[[ Given records open ]]

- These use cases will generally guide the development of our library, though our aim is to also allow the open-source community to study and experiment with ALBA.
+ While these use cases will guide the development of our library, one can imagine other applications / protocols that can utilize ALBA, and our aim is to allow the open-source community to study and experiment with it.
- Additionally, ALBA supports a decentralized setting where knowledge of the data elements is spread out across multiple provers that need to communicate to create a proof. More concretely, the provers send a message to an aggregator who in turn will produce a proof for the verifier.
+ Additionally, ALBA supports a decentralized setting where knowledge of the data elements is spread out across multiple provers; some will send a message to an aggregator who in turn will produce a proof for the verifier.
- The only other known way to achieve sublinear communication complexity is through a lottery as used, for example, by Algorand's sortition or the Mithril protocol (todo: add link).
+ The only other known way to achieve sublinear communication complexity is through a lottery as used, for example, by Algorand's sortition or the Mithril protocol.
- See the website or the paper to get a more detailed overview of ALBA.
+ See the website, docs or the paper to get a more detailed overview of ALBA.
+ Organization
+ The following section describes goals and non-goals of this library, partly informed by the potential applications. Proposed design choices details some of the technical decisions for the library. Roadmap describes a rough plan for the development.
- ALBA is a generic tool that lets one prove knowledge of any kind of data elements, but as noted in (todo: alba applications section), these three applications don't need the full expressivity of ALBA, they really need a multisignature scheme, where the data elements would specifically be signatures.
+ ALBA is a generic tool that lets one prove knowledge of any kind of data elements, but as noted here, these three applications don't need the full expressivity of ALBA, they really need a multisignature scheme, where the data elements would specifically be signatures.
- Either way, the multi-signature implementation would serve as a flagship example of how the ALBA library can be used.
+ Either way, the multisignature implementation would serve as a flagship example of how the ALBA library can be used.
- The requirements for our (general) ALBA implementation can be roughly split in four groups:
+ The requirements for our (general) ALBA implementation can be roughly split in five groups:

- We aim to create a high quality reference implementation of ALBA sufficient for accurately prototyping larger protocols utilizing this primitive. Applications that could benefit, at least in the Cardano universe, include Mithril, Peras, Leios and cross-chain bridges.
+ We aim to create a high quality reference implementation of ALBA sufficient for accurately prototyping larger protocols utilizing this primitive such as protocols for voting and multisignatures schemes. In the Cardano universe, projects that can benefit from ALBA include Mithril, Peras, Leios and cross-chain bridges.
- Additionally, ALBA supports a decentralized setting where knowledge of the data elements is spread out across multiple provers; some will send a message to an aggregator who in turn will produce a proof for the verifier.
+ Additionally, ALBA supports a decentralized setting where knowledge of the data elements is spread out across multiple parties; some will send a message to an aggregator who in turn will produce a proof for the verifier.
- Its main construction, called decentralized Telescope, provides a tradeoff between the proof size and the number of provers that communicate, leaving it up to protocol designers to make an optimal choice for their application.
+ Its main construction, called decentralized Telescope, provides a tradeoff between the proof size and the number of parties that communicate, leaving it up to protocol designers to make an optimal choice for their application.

[[ Given records closed ]]
[[ Given records open ]]

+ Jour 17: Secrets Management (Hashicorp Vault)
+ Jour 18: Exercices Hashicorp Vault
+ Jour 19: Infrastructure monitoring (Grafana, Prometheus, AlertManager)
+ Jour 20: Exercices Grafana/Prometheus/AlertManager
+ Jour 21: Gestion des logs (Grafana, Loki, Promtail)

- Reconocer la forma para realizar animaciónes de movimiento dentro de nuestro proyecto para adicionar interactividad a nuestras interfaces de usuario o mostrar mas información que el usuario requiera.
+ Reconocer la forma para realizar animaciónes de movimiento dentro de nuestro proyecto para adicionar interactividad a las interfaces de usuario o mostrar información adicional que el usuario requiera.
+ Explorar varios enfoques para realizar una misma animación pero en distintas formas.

[[ Given records closed ]]

• _Exercise_:
Please reproduce the lines from the line with "- Either way, the" to the line with "way, the multisignature", both ends included, exactly as they appear above.

• _Finished task_:
- Either way, the multi-signature implementation would serve as a flagship example of how the ALBA library can be used.
+ Either way, the multisignature implementation would serve as a flagship example of how the ALBA library can be used.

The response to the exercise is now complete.